Overall, we love Mail--in many ways, it's the best mobile e-mail client any of us has used. But there's the rub: Because it's so good in so many ways, the places it goes wrong are glaringly, frustratingly, head-slappingly obvious. In fact, of all the built-in applications, Mail is the one that generated the most feature/improvement requests in our informal, internal poll.

Create a unified inbox: A unified inbox--like the one found in Mac OS X's Mail program--would ease the tap-heavy task of checking new messages across multiple e-mail accounts. It takes three taps to go into an account, grab a mailbox on that account, and open the first message, and three taps to get back out. Multiply that across four or five e-mail accounts, and you've got a lot of tapping ahead of you that would be entirely eliminated if Apple added a single unified inbox.

Make it easier to delete message en masse: On the iPhone, there's no easy way to delete more than one e-mail message at a time. Combine that fact with the iPhone's lack of any sort of junk-mail filtering, and deleting all those e-mail offers for low-priced medicine and penny stocks becomes a repetitive--literally--drag.

Let users mark all messages as read: Just as the ability deleting messages in one fell swoop is missing from the iPhone, so is a way to mark all messages as read. It shouldn't be.
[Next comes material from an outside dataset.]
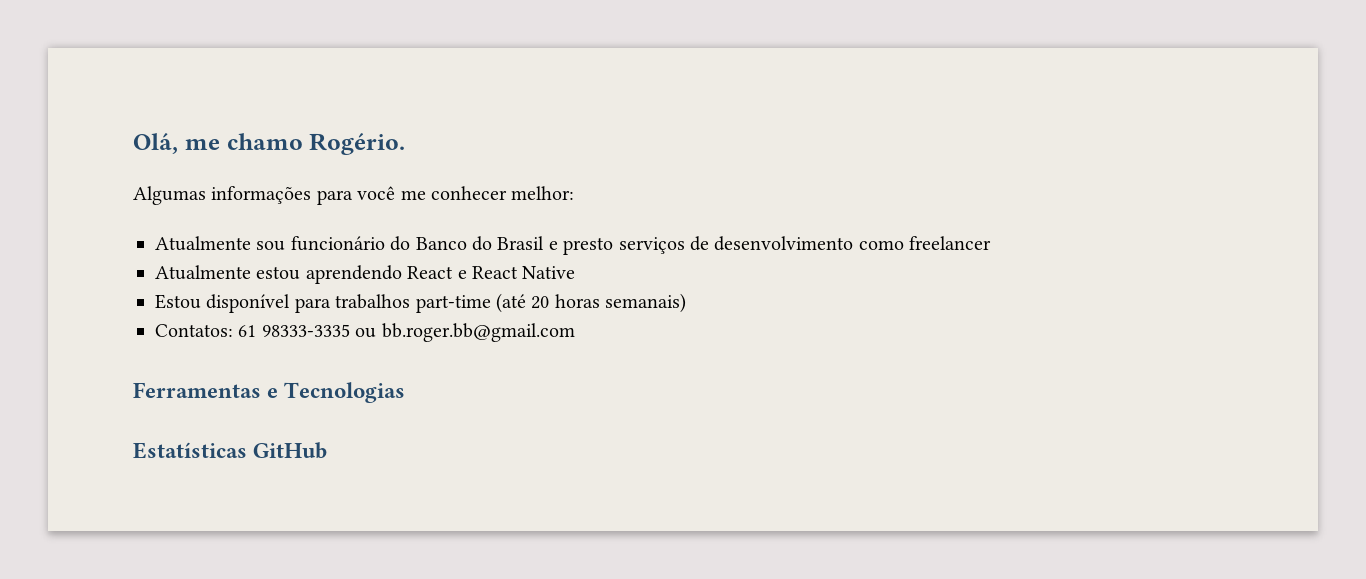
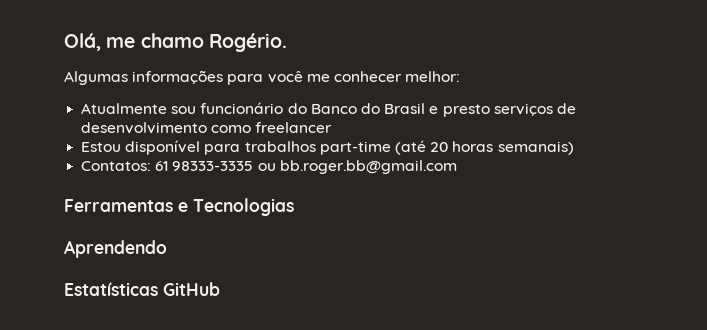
[155,265,576,284] // Atualmente estou aprendendo React e React Native -> (333, 127) none
(406, 392) none -> [64,240,167,258] // Aprendendo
Force messages to display as plain text: Many people dislike HTML-formatted email. Spammers use it way too often, image-heavy messages take a long time to download, and, quite frankly, many pre-made HTML message templates are just plain ugly. On your Mac, you can use a hidden Mail preference to force all messages to display in plain text mode. That preference is missing from the iPhone--you're stuck with a veritable barrage of image-laden and slow-to-load HTML messages.

Add more flexible options for selecting text to be quoted in replies: We've already noted that you can't select text on the iPhone; that goes for replying to messages, too. You have no control over how much of the original e-mail gets quoted. There's also no setting for enabling or disabling quoting in general; Mail on the iPhone automatically quotes the entire message when you start your reply. Adding these capabilities would be a big step toward making the iPhone's Mail even more like its OS X counterpart.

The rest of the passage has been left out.